◆ What you should do
Exactly and only the lines from the one containing "using IP Info." through the close of the entries below are to be set down.

◆ Provided data

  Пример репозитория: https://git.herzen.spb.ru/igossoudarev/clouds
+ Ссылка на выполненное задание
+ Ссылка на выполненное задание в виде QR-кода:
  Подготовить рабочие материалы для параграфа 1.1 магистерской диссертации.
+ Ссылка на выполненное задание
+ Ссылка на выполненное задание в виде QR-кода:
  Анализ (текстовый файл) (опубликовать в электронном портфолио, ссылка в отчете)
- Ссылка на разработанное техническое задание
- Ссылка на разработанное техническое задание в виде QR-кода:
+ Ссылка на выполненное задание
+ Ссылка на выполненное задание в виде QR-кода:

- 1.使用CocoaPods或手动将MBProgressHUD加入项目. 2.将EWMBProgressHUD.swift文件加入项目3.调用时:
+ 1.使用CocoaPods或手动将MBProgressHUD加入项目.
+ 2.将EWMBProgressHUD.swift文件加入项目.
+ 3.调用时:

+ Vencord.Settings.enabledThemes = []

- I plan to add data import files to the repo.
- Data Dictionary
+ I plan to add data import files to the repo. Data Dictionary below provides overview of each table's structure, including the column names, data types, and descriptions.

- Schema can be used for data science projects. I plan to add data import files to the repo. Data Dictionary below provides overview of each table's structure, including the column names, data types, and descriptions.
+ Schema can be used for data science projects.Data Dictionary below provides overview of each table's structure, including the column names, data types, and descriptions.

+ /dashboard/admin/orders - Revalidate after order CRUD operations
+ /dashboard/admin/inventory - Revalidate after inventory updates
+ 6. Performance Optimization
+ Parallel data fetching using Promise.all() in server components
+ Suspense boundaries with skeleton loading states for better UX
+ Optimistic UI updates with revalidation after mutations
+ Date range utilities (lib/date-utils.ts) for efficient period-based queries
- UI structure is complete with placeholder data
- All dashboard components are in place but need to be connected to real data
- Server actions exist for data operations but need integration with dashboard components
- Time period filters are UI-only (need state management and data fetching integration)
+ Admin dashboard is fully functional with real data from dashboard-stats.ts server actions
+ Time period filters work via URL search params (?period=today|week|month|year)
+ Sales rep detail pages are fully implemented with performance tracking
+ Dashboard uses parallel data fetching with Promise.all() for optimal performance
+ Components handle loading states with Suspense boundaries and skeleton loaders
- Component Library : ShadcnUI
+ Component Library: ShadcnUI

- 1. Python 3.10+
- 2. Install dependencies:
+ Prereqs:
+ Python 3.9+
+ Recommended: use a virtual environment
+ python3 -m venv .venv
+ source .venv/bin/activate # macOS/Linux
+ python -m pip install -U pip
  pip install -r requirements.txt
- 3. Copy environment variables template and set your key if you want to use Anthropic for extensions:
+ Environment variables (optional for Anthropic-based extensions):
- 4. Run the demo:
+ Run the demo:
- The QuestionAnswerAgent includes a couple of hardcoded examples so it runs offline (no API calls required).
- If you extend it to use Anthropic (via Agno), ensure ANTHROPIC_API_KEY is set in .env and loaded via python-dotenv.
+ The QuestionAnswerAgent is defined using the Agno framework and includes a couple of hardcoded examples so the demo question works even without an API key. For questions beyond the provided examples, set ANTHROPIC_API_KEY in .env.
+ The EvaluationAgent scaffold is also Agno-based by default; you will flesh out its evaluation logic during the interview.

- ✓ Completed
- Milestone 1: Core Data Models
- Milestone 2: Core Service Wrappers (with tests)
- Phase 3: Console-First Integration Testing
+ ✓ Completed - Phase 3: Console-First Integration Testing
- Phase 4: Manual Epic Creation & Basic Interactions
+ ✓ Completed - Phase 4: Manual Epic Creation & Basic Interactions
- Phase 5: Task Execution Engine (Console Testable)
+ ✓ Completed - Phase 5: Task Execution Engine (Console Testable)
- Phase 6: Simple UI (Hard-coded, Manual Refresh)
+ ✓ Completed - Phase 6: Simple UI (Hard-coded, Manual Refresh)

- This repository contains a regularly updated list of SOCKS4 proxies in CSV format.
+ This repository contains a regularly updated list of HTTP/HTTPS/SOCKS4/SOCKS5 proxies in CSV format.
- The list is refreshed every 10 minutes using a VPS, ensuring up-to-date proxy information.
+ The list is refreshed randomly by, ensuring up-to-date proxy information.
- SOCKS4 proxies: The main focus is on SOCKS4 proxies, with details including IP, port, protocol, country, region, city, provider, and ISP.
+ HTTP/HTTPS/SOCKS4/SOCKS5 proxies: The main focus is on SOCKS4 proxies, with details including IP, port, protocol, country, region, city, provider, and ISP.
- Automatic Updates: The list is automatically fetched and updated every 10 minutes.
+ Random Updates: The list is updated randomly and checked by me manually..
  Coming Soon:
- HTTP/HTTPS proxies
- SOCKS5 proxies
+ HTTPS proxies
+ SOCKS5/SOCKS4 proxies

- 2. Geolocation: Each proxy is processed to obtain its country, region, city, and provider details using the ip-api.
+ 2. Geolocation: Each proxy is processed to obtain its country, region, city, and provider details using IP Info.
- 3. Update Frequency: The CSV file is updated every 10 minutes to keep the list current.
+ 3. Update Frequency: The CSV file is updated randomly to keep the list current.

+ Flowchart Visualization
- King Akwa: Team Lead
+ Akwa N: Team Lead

◆ Your response
+ 2. Geolocation: Each proxy is processed to obtain its country, region, city, and provider details using IP Info.
- 3. Update Frequency: The CSV file is updated every 10 minutes to keep the list current.
+ 3. Update Frequency: The CSV file is updated randomly to keep the list current.

+ Flowchart Visualization
- King Akwa: Team Lead
+ Akwa N: Team Lead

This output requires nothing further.